▶ [What to produce] What you return must match the entries exactly, except that the pictures are gone.

[Exercise input — start]

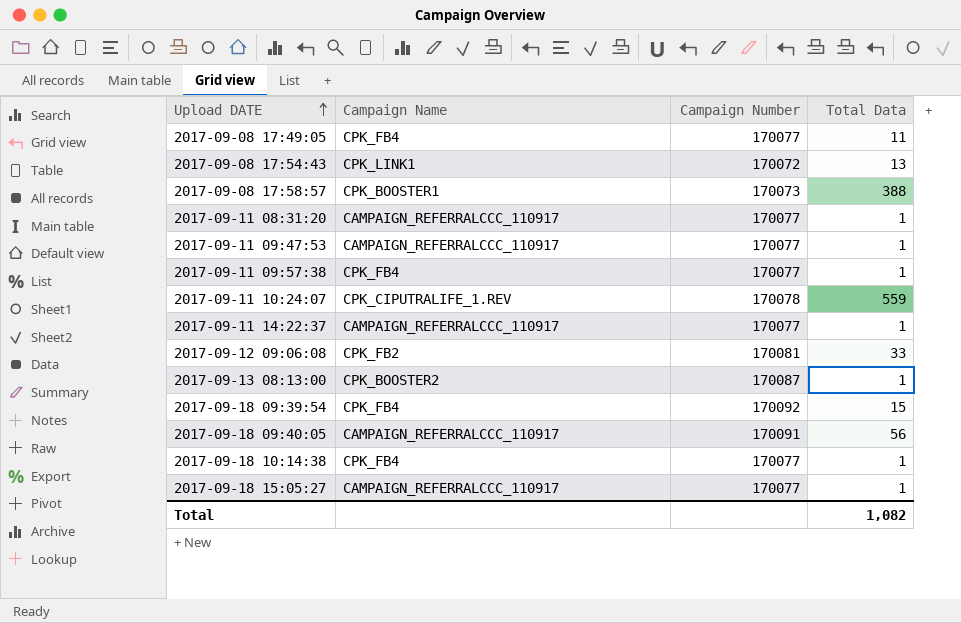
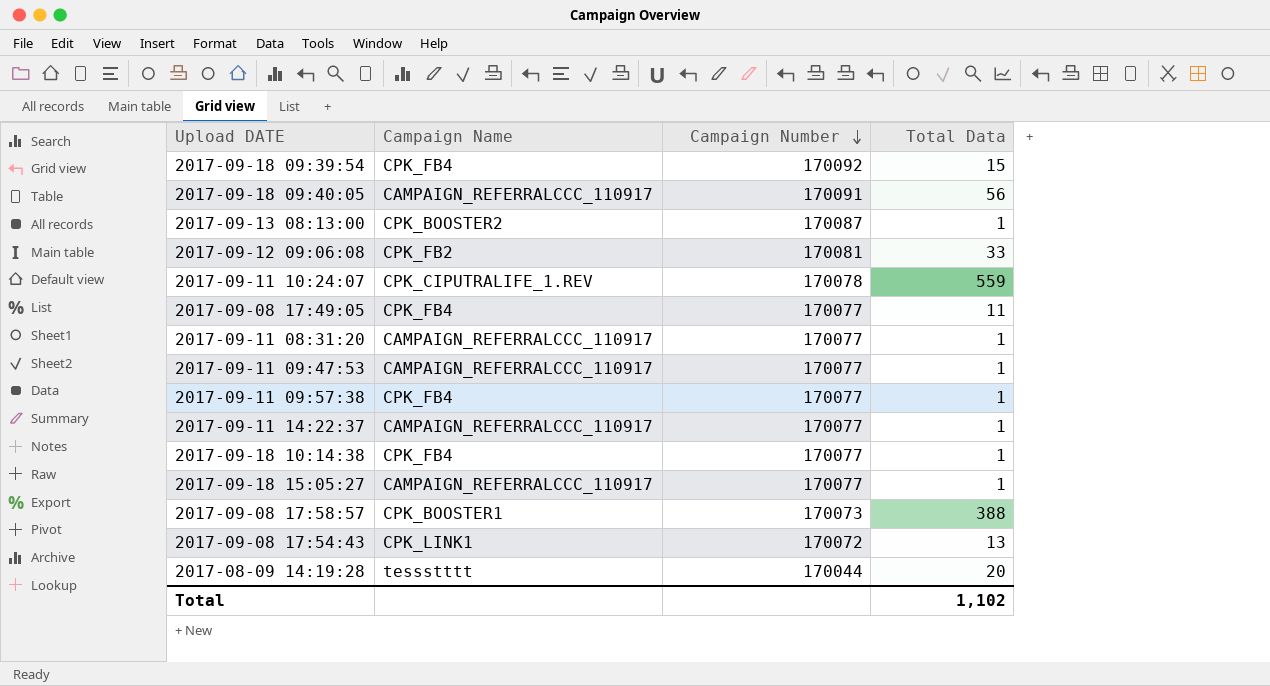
row order: Upload DATE ascending -> Campaign Number descending
row 2017-08-09 14:19:28: none -> tessstttt | 170044 | 20
Total | Total Data: 1,082 -> 1,102

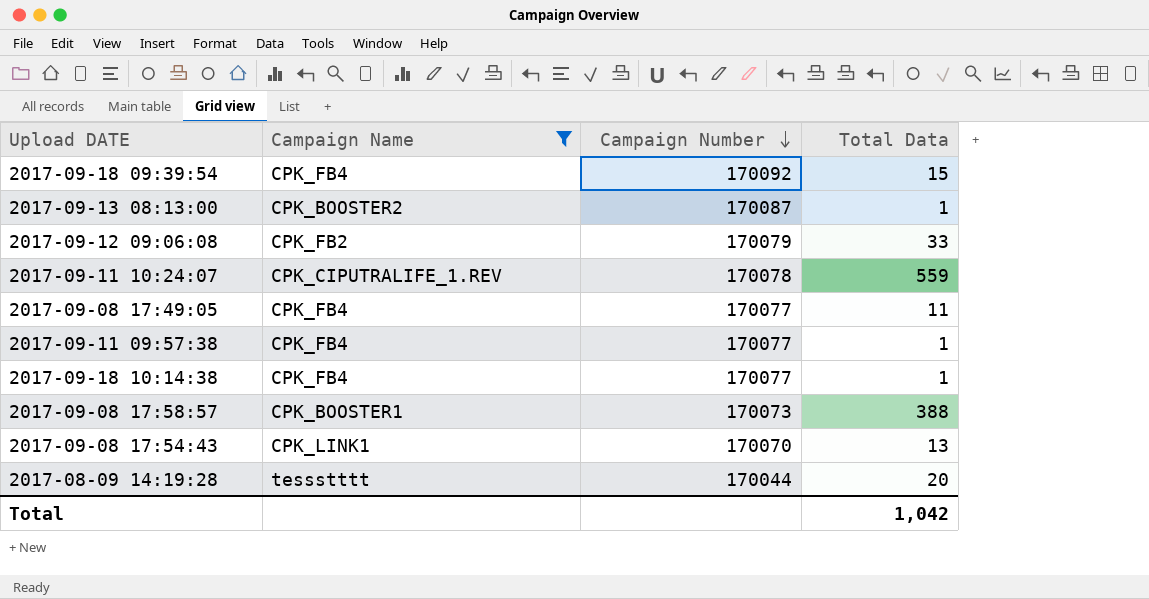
filter: none -> Campaign Name != CAMPAIGN_REFERRALCCC_110917
2017-09-12 09:06:08 | Campaign Number: 170081 -> 170079
2017-09-08 17:54:43 | Campaign Number: 170072 -> 170070
Total | Total Data: 1,102 -> 1,042

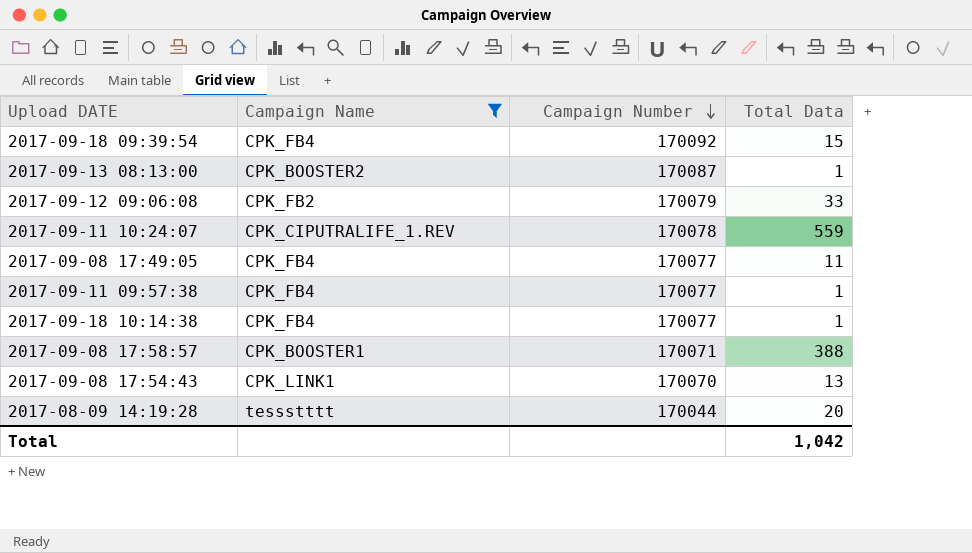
2017-09-08 17:58:57 | Campaign Number: 170073 -> 170071

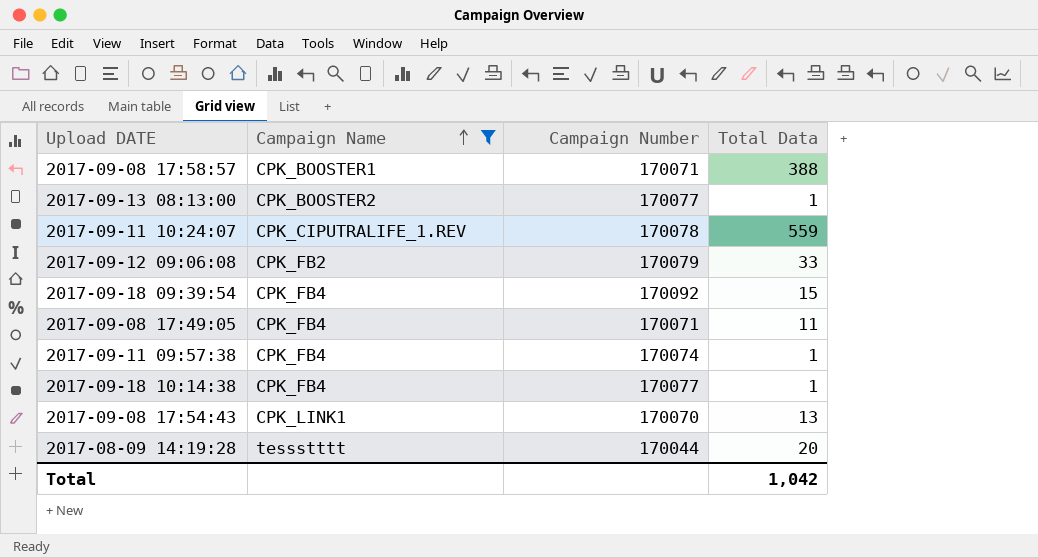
row order: Campaign Number descending -> Campaign Name ascending
2017-09-13 08:13:00 | Campaign Number: 170087 -> 170077
2017-09-08 17:49:05 | Campaign Number: 170077 -> 170071
2017-09-11 09:57:38 | Campaign Number: 170077 -> 170074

[Exercise input — finish]

▶ [Task answer]
row order: Upload DATE ascending -> Campaign Number descending
row 2017-08-09 14:19:28: none -> tessstttt | 170044 | 20
Total | Total Data: 1,082 -> 1,102

filter: none -> Campaign Name != CAMPAIGN_REFERRALCCC_110917
2017-09-12 09:06:08 | Campaign Number: 170081 -> 170079
2017-09-08 17:54:43 | Campaign Number: 170072 -> 170070
Total | Total Data: 1,102 -> 1,042

2017-09-08 17:58:57 | Campaign Number: 170073 -> 170071

row order: Campaign Number descending -> Campaign Name ascending
2017-09-13 08:13:00 | Campaign Number: 170087 -> 170077
2017-09-08 17:49:05 | Campaign Number: 170077 -> 170071
2017-09-11 09:57:38 | Campaign Number: 170077 -> 170074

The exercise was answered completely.